There are three main arguments against wind farms:
-the environmental impact of the windmills
-energy used to produce and store energy
-the usual NIMBY (Not In My Back Yard) syndrome.

As far as the environmental impact goes, massive turbines can disrupt local ecosystems and wildlife. For example, flight patterns of migratory birds have been altered and birds have died due to collisions. A solution to this is that wind farmers and scientists are working together to avoid placing windmills along flight and migration paths, while also working to avoid endangered plant and animal territory.

The production of the windmills is not without the depletion of non-renewable resources. The storage of the energy harnessed requires battery use, which means toxic waste. The windmills can be massive, which requires large transportation services as well as the use of raw materials to build them.

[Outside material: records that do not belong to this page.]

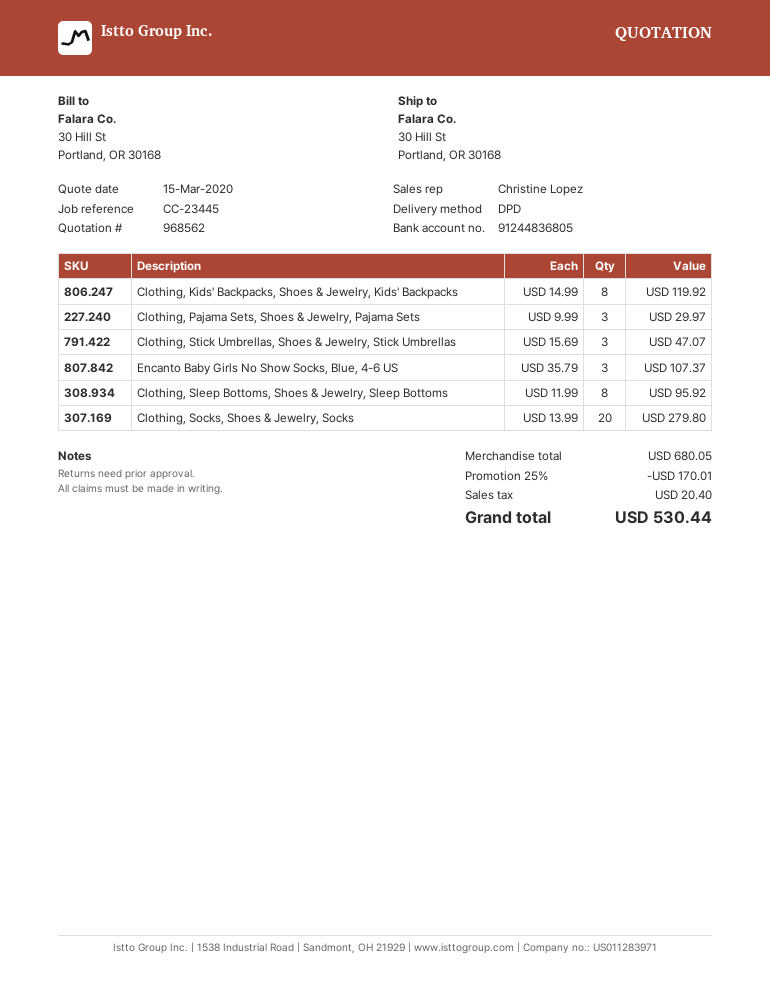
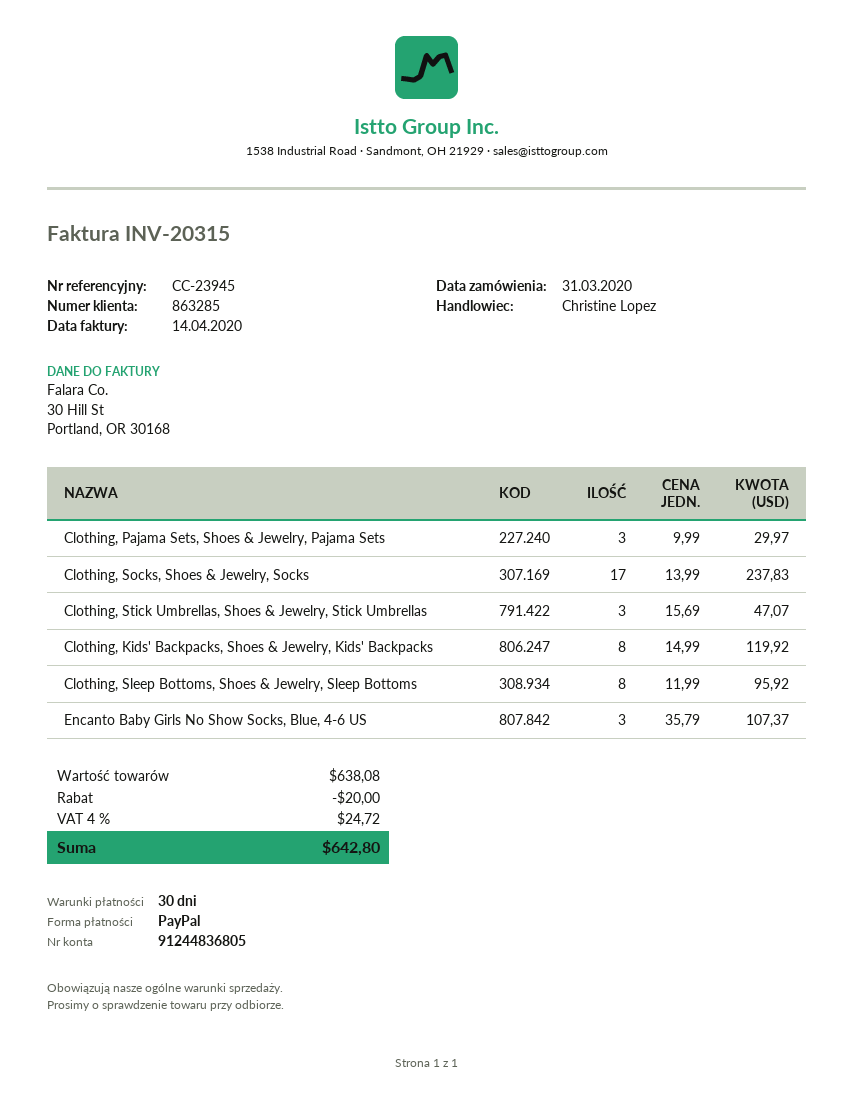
reference: CC-23445 -> CC-23945
Clothing, Socks, Shoes & Jewelry, Socks: 20 x 13.99 = 279.80 -> 17 x 13.99 = 237.83
subtotal: 680.05 -> 638.08
discount: 170.01 -> 20.00
tax: 20.40 -> 24.72
total: 530.44 -> 642.80

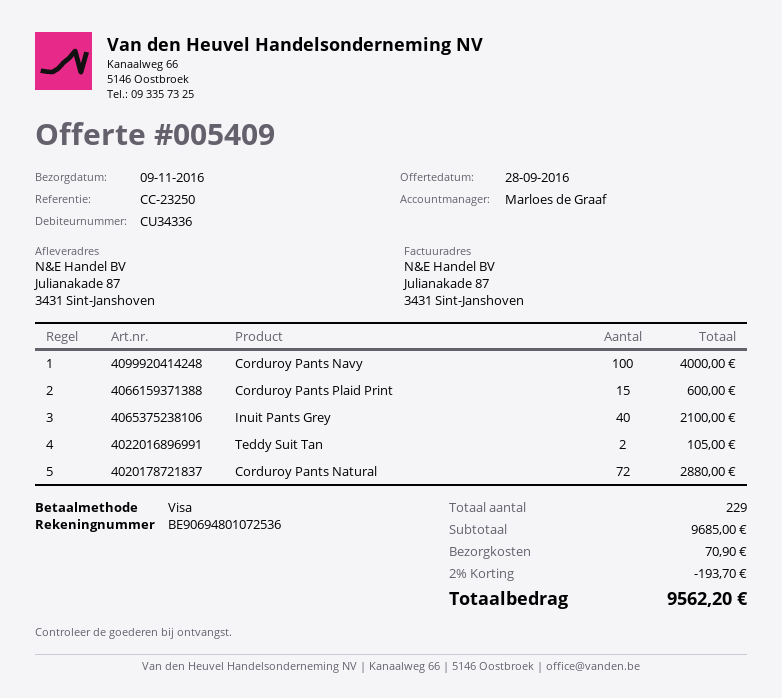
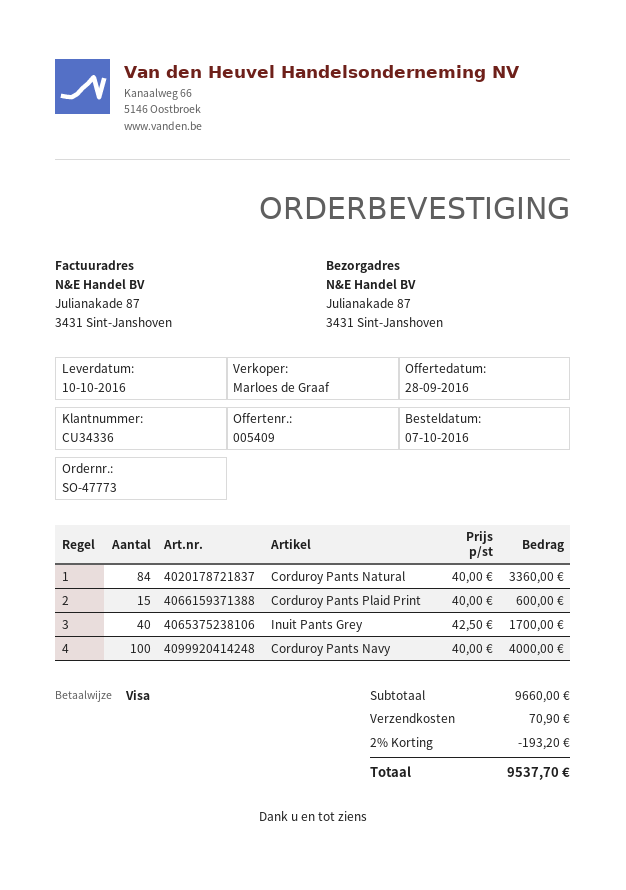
delivery date: 2016-11-09 -> 2016-10-10
Inuit Pants Grey: 40 for 2100.00 -> 40 for 1700.00
Teddy Suit Tan: 2 for 105.00 -> none
Corduroy Pants Natural: 72 for 2880.00 -> 84 for 3360.00
subtotal: 9685.00 -> 9660.00
discount: 2% = 193.70 -> 2% = 193.20
total: 9562.20 -> 9537.70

As for NIMBY, the windmills can cause a fair amount of noise pollution. Besides noise, some people consider windmill farms eyesores. Some people think these problems can be avoided through decentralization of power generation. By going ‘off the grid’ and building homes in windy areas, people can have their own windmills right in their back yard. (RITBY?) Excess energy can be sold to local utilities, which makes the turbines a good long-term investment.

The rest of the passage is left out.